When I chose to study law, I was drawn in by the scale of the intellectual stretch and the expansiveness of the subject.
Sonya: For almost a decade after leaving Clifford Chance, I did mostly nonlegal roles. However, in all of the roles that followed, I was using the skills I honed during my legal training. First, my analytical skills, which were well developed, meant I could get into the crux and detail of matters very quickly. Second, my legal training meant that I was adept at synthesizing large amounts of facts, submissions, and supporting materials and reaching judgments at speed. Third, my past professional experience developed my ability to move intellectually at pace from the smallest detail to the key relevant largest, strategic questions. Finally, the ability to challenge constructively in a way that is reasoned and can have impact was, again, the advocacy skills learned through a legal career. In these many ways, I benefited enormously from having had a career foundation in a legal training.
Steven: One of the things we explore in our work is professional identity. I’m curious about how all those different roles that you’ve had have shaped how you see yourself now—whether you see yourself as an in-house lawyer, as a solicitor, as a change manager, as a leader, or as something else. How do you think of your professional identity?

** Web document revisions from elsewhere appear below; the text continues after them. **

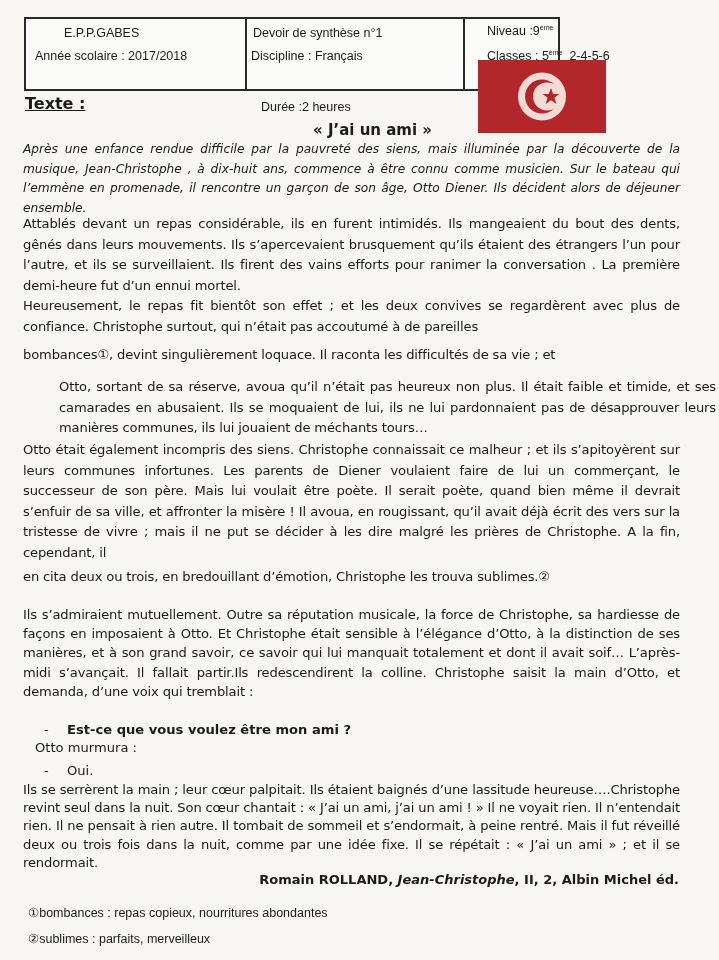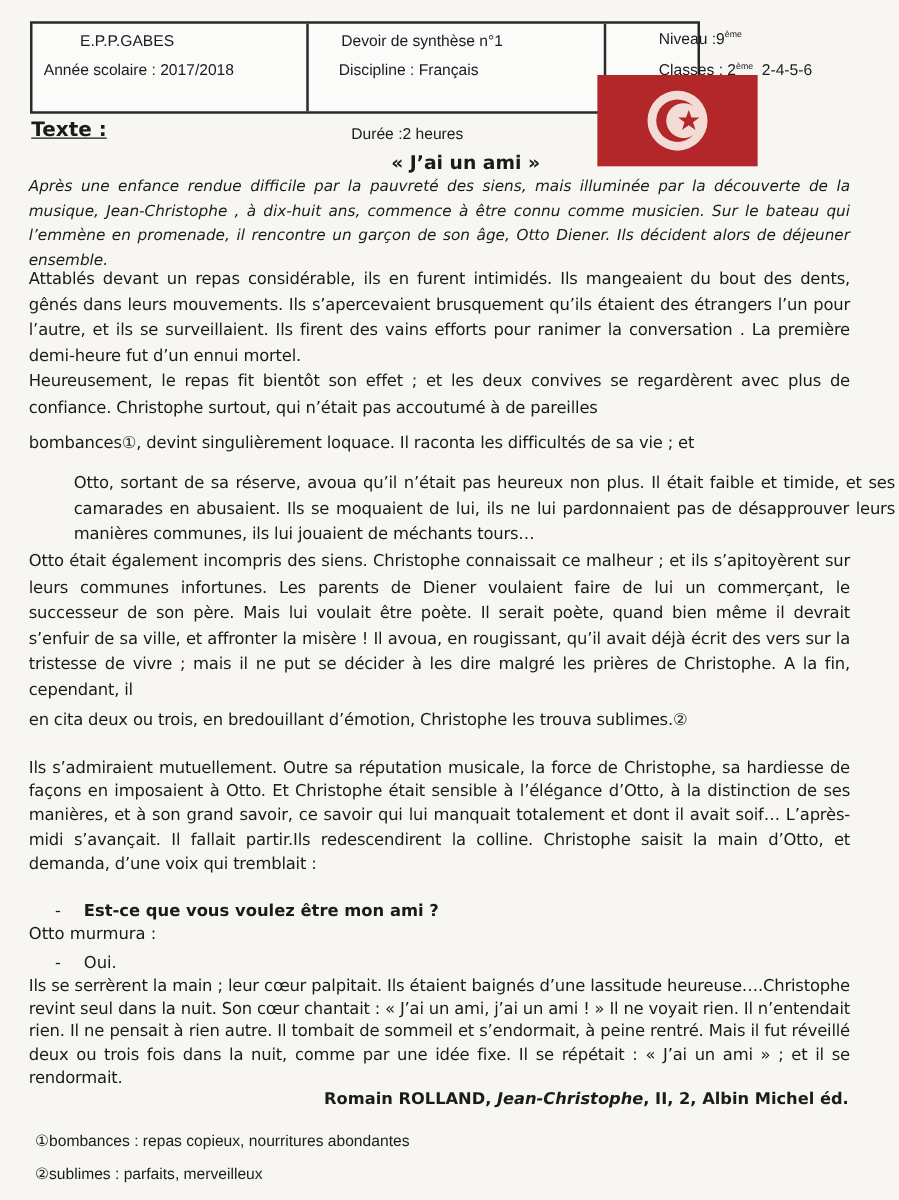--- a/index.html
+++ b/index.html
@@ -13,7 +13,6 @@
     position:absolute; left:24px; top:17px; width:536px; height:74px;
     border:2px solid #2a2a2a; display:flex; box-sizing:border-box;
     background:#fbfbfa;
-    gap:20px;
   }
   .hcell { box-sizing:border-box; font-family:"Liberation Sans", sans-serif; font-size:12.5px; position:relative; }
   .hcell.c1 { width:221px; border-right:2px solid #2a2a2a; }

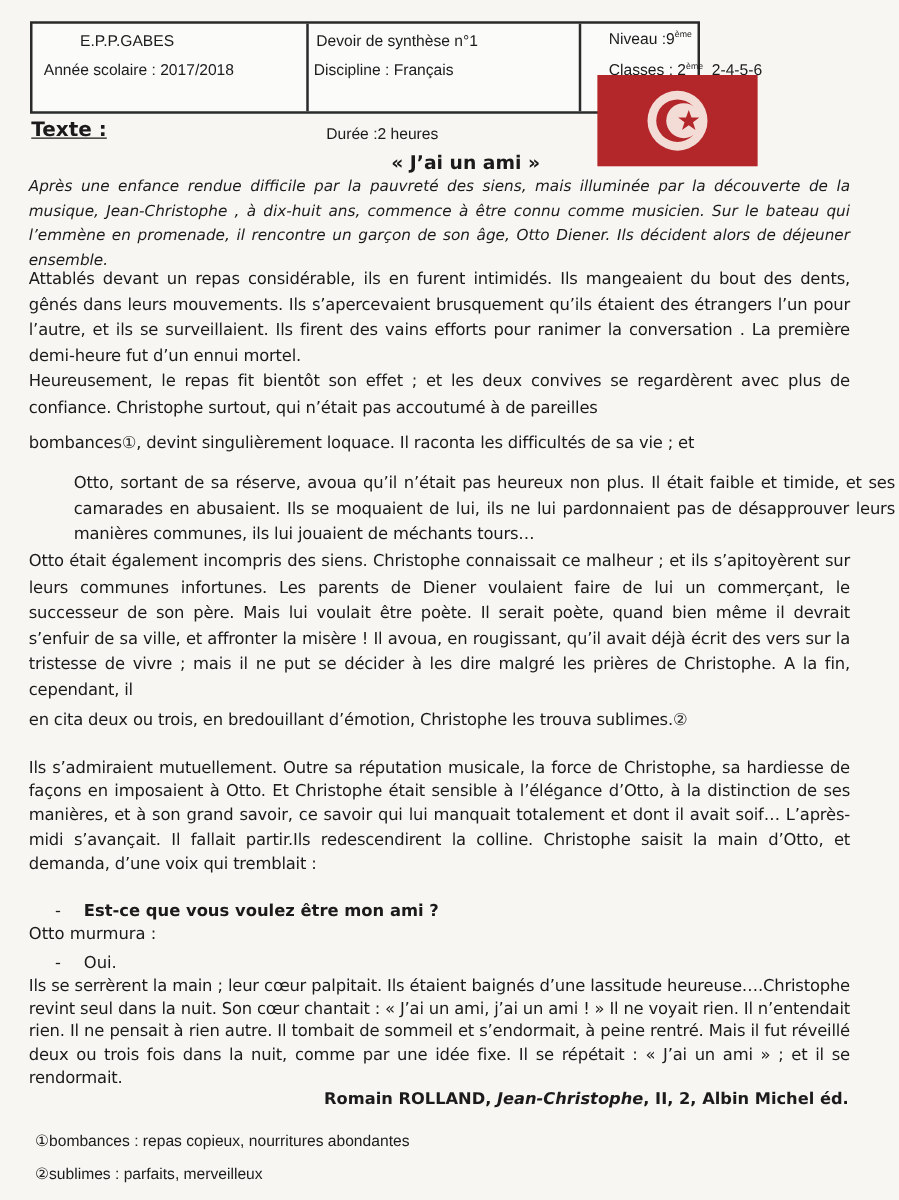--- a/index.html
+++ b/index.html
@@ -68,7 +68,7 @@
   </div>
   <div class="hcell c3">
     <span style="left:22px;top:5px;"><span style="position:static">Niveau :9</span><sup>ème</sup></span>
-    <span style="left:22px;top:30px;"><span style="position:static">Classes : 2</span><sup>ème</sup>&nbsp;&nbsp;<span style="position:static">2-4-5-6</span></span>
+    <span style="left:22px;top:30px;"><span style="position:static">Classes : 5</span><sup>ème</sup>&nbsp;&nbsp;<span style="position:static">2-4-5-6</span></span>
   </div>
 </div>
 

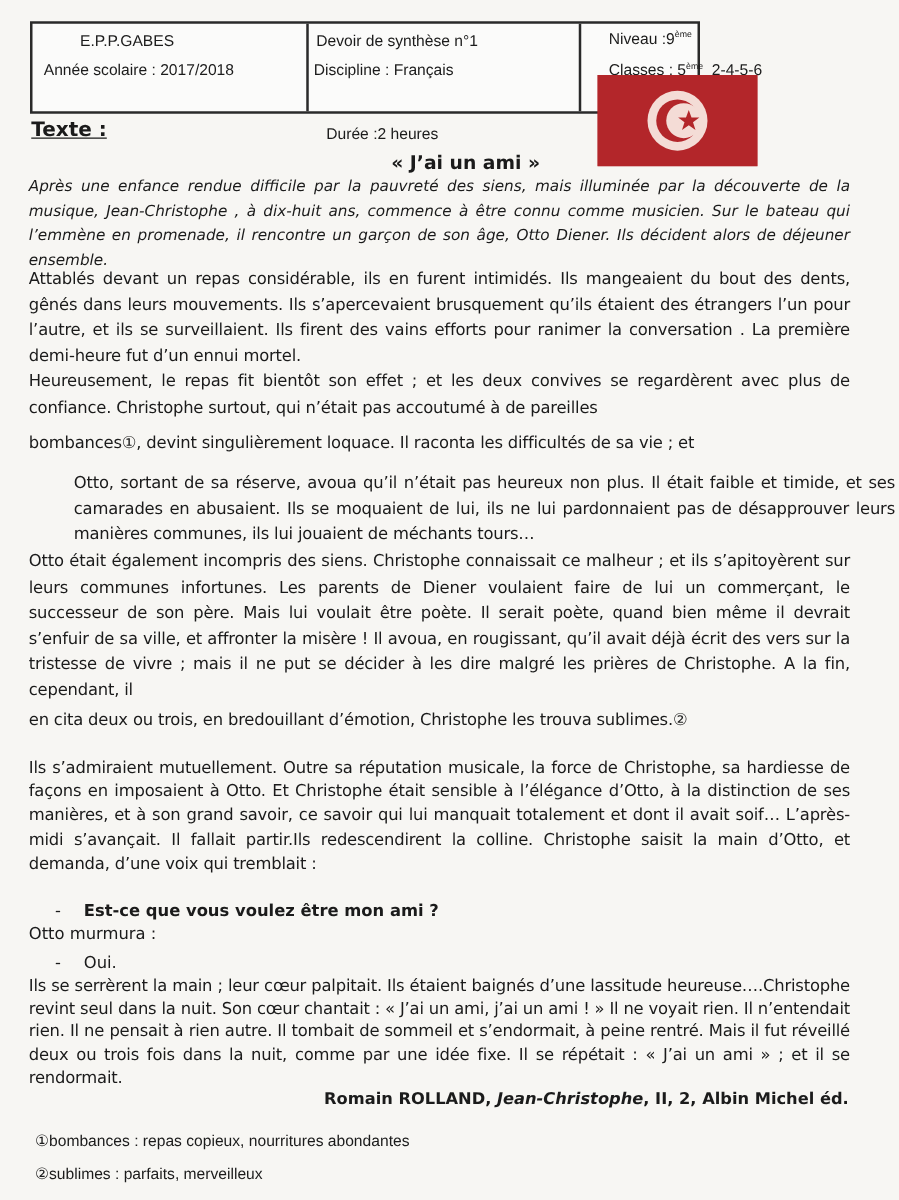--- a/index.html
+++ b/index.html
@@ -96,7 +96,7 @@
 
 <div class="dash" style="left:44px;top:722px;">-</div>
 <div class="dash" style="left:67px;top:722px;font-weight:bold;">Est-ce que vous voulez être mon ami ?</div>
-<div class="dash" style="left:23px;top:740px;">Otto murmura :</div>
+<div class="dash" style="left:35px;top:740px;">Otto murmura :</div>
 <div class="dash" style="left:44px;top:763px;">-</div>
 <div class="dash" style="left:67px;top:763px;">Oui.</div>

Sonya: I would struggle to categorize myself into any one of those descriptions because the reality is, each one of them is a role I have played, and played at a relatively senior level. Moreover, each of those characterizations are aspects of my current role each day. More generally, I identify as someone who is motivated by working within a team which is driven by a compelling, binding mission and shares a common set of values. You can find such a strong sense of mission in the public sector. You can find it in-house. You can find it in a private practice setting. It is, of course, more common in the public sector. But I think I could be equally comfortable in a legal or nonlegal role in a profit-seeking corporation if it had a very strong mission and a cohesive team built around trying to deliver on that mission.

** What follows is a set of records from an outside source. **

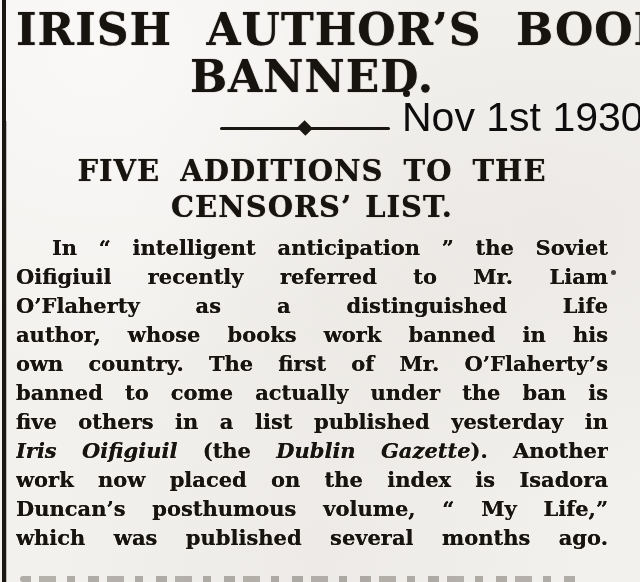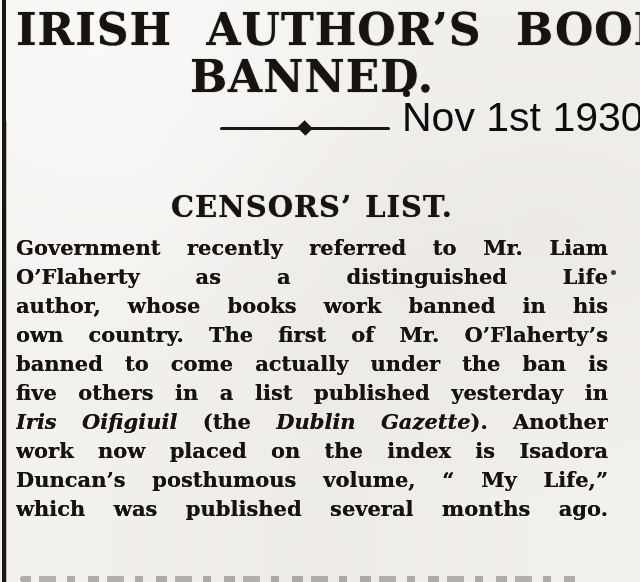--- a/index.html
+++ b/index.html
@@ -148,6 +148,7 @@
 
   <div class="annotation">Nov 1st 1930</div>
 
+  <div class="subhead-line subhead-l1">FIVE ADDITIONS TO THE</div>
   <div class="subhead-line subhead-l2">CENSORS’ LIST.</div>
 
   <div class="article">

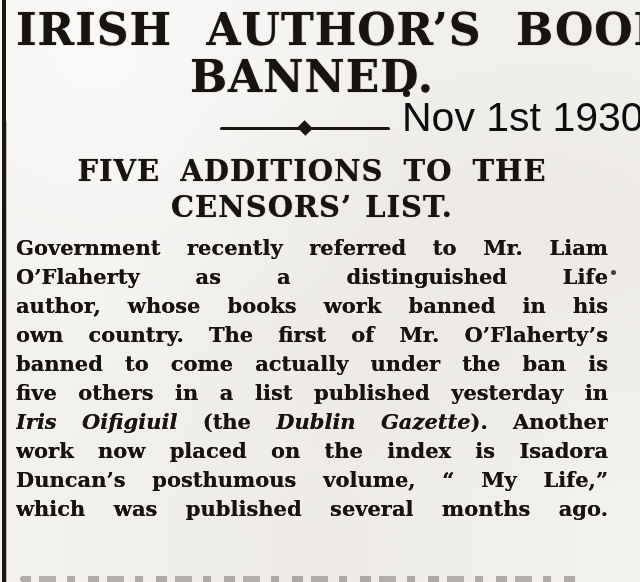--- a/index.html
+++ b/index.html
@@ -152,6 +152,7 @@
   <div class="subhead-line subhead-l2">CENSORS’ LIST.</div>
 
   <div class="article">
+    <div class="bline indent">In “ intelligent anticipation ” the Soviet</div>
     <div class="bline">Government recently referred to Mr. Liam</div>
     <div class="bline">O’Flaherty as a distinguished Life</div>
     <div class="bline">author, whose books work banned in his</div>

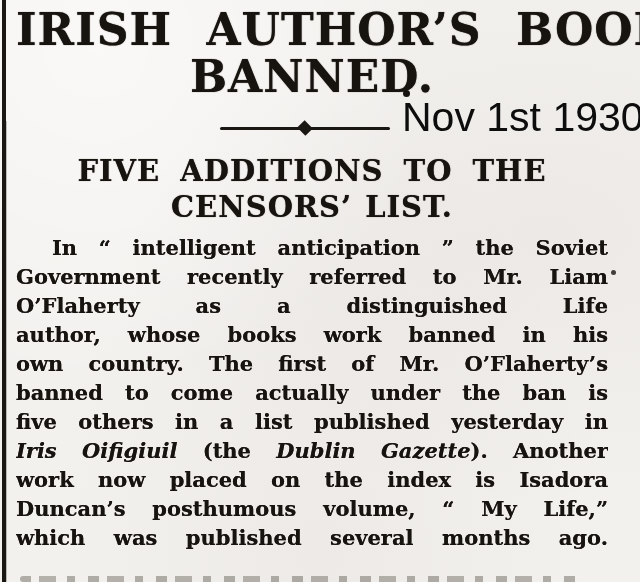--- a/index.html
+++ b/index.html
@@ -153,7 +153,7 @@
 
   <div class="article">
     <div class="bline indent">In “ intelligent anticipation ” the Soviet</div>
-    <div class="bline">Government recently referred to Mr. Liam</div>
+    <div class="bline">Oifigiuil recently referred to Mr. Liam</div>
     <div class="bline">O’Flaherty as a distinguished Life</div>
     <div class="bline">author, whose books work banned in his</div>
     <div class="bline">own country. The first of Mr. O’Flaherty’s</div>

It is relevant perhaps that, to date, I have not had a straight career path, but I can explain each step in my career. I suspect that my career hereafter will again involve me doing a variety of such roles—some of which will be legal, some of which will not. So, by way of conclusion, I struggle on committing to a single professional identity. Ask me again in a decade! I could be doing any one of the number of roles which I’ve done before or something entirely different.
Steven: If we went back in time, hearing you talk about mission and hearing you talk about values, what was it that prompted you to decide, “I want to be a lawyer rather than being something else”?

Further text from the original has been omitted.